Zulip Chat Archive
Stream: new members
Topic: Working "through" an isomorphism
Philippe Duchon (Oct 16 2025 at 08:22):
It is common in informal mathematics to say something like, "we know these two [groups/rings/whatever] and are isomorphic, and we proved this property in , so it also holds in " (or even to not say it explicitly), but what is the Lean way of doing it formally?
Here is a concrete example (equidivisibility in monoids, which is part of some existing characterizations of free monoids; it seems like a good example since it includes existential and universal quantifiers):
mwe:
import Mathlib
variable (A B: Type) [Monoid A] [Monoid B] (hAB: A ≃* B)
def equidivisible (A: Type) [Monoid A] := ∀ u v u' v': A, u * v = u' * v' →
∃ w, (u' = u * w ∧ v = w * v') ∨ (u = u' * w ∧ v' = w * v)
theorem by_iso (hAB: A ≃* B) (hA: equidivisible A) : equidivisible B := by
intro U V U' V' hUV
sorry
The plan is clear: use the reverse isomorphism hAB.symm to obtain terms of type corresponding to my variables of type , prove the variant of hUV, apply hA to obtain the relevant term of type , and prove that its image by hAB satisfies the required condition. This is already pretty tedious, and it's just with a few quantifiers and a single premise.
Is there a tactic to automate this, or should one do it on a case by case basis, using the API for the relevant algebraic structure (here, monoids)?
Kevin Buzzard (Oct 16 2025 at 08:32):
There was a tactic for this once, but I don't think it ever got ported, because (much to my surprise) this concept turned out to be less common than we thought, and often when we did need it we could deduce it from a more general result. I'll explain the more general result in your case now.

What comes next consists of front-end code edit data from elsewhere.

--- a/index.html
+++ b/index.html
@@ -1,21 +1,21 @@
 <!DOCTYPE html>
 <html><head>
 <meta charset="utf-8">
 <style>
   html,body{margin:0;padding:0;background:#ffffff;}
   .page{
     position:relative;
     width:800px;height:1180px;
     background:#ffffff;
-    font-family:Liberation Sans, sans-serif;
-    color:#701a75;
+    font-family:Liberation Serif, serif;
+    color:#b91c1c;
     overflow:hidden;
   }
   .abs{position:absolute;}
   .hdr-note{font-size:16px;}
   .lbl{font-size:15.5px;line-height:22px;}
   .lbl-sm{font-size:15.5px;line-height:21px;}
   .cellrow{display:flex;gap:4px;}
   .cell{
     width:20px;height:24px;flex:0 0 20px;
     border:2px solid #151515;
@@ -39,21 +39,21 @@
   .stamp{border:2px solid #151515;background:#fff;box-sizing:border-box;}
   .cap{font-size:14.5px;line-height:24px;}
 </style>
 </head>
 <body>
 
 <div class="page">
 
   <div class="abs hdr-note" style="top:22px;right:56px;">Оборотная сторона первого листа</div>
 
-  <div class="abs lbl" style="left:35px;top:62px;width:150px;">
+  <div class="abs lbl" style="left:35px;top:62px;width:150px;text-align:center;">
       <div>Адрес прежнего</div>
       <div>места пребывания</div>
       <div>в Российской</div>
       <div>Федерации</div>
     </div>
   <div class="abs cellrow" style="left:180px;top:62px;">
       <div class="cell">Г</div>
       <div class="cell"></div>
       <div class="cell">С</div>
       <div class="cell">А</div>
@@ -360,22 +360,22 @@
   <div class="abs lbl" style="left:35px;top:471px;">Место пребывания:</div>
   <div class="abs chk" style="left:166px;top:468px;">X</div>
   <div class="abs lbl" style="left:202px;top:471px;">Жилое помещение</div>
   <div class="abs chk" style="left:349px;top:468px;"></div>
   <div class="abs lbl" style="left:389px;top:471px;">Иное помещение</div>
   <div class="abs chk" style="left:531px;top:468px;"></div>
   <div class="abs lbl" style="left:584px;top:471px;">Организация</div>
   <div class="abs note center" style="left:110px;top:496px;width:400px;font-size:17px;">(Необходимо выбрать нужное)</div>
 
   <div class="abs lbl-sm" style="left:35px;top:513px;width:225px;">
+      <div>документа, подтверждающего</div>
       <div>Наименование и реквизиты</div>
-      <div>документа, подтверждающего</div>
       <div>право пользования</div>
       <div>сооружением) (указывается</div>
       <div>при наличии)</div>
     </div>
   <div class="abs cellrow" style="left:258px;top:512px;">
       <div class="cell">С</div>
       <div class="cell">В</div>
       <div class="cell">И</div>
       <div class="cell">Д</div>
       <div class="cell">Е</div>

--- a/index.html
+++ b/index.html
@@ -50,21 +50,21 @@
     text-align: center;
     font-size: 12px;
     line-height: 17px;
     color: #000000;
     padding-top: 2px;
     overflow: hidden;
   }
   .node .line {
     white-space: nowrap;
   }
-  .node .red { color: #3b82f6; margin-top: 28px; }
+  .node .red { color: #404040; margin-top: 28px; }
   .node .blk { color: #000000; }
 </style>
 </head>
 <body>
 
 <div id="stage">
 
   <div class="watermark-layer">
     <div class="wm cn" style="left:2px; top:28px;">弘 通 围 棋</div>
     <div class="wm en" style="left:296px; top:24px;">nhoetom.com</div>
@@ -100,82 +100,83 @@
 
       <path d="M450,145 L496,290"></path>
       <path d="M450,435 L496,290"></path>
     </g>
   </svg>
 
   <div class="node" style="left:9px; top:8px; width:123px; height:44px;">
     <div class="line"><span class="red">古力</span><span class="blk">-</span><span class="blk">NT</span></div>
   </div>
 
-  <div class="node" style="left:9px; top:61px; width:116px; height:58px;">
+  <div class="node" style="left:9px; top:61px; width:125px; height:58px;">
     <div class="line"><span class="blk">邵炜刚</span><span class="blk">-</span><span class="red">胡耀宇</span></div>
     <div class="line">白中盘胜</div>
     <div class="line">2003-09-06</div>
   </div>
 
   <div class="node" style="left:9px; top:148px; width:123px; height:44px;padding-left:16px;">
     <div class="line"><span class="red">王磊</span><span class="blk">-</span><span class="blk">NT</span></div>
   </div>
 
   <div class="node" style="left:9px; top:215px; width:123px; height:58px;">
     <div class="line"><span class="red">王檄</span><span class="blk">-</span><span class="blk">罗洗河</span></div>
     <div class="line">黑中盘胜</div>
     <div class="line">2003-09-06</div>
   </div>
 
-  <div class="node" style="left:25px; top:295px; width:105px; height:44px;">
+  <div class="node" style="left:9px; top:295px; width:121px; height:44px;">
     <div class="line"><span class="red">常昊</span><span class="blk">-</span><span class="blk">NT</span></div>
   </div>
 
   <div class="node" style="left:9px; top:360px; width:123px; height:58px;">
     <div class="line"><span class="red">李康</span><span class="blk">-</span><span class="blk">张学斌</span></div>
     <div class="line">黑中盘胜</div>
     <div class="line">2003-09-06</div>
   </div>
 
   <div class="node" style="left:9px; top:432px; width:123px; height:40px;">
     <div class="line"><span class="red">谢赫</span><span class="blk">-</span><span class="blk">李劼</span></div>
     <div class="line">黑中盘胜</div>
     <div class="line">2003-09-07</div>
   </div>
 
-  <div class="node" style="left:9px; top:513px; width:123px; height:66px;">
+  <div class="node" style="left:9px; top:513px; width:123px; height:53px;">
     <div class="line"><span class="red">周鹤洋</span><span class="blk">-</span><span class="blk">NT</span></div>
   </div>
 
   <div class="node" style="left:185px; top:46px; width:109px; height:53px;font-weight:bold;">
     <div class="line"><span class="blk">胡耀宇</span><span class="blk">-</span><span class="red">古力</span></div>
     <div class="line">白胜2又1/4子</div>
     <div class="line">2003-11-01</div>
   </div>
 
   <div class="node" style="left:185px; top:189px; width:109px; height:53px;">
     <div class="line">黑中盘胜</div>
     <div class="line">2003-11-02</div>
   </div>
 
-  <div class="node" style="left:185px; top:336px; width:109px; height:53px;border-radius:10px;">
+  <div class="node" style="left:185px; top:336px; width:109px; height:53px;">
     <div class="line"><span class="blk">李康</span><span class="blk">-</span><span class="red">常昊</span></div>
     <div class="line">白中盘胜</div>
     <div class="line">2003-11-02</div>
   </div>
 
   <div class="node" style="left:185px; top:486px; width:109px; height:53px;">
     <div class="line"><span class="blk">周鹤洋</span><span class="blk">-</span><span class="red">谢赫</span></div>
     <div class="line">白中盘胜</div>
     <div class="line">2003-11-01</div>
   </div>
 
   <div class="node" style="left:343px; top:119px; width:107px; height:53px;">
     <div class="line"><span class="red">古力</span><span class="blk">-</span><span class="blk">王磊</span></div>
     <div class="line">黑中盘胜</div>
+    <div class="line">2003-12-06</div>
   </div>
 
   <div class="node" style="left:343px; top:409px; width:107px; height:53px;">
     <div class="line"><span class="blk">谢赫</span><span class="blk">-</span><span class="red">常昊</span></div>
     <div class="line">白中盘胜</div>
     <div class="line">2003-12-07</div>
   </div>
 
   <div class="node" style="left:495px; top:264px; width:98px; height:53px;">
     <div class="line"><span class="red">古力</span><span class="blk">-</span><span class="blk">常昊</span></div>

Here's four maths questions. Are any of the following true? (I pretty sure that none of them are, unfortunately). If A injects into B then A equidivisible => B equidivisible. If A surjects onto B then A equidivisible => B equidivisible. If A injects into B then B equidivisible => A equidivisible. If A surjects onto B then B equidivisible => A equidivisible. If any of these are true then such a result would need to go into the API for equidivisibility and one would not expect an isomorphism tactic to magically prove such a result because it lies deeper. However any such result would imply the isomorphism result which you want. In practice in Lean for many examples, one of the four analogous results is true, so we prove that manually and deduce the isomorophism result from it.
Kevin Buzzard (Oct 16 2025 at 08:41):
One person's tedious is another person's "fun problem to distract them because their next job is to plough through their email" (which is even more tedious):
import Mathlib
variable (A B : Type) [Monoid A] [Monoid B]
def equidivisible (A : Type) [Monoid A] := ∀ u v u' v' : A, u * v = u' * v' →
∃ w, (u' = u * w ∧ v = w * v') ∨ (u = u' * w ∧ v' = w * v)
theorem by_iso (e : A ≃* B) (hB : equidivisible B) : equidivisible A := by
intro U V U' V' hUV
obtain ⟨w, hw⟩ := hB (e U) (e V) (e U') (e V') (by simp [← map_mul, hUV])
use (e.symm w)
rcases hw with ⟨hw1a, hw1b⟩ | ⟨hw2a, hw2b⟩
· left
constructor
· apply_fun e.symm at hw1a
simp_all
· apply_fun e.symm at hw1b
simp_all
· right
constructor
· apply_fun e.symm at hw2a
simp_all
· apply_fun e.symm at hw2b
simp_all
Kenny Lau (Oct 16 2025 at 08:49):
Kevin Buzzard said:
There was a tactic for this once, but I don't think it ever got ported, because (much to my surprise) this concept turned out to be less common than we thought, and often when we did need it we could deduce it from a more general result
this seems like a case of local optimisation vs global optimisation, sure for each individual lemma the surjective/injective form is more useful, but as a whole i think we should have transport tactics
Philippe Duchon (Oct 16 2025 at 09:12):
Kevin Buzzard said:
One person's tedious is another person's "fun problem to distract them because their next job is to plough through their email" (which is even more tedious):
Never underestimate the threat of emails when it comes to making people work for you (thanks!).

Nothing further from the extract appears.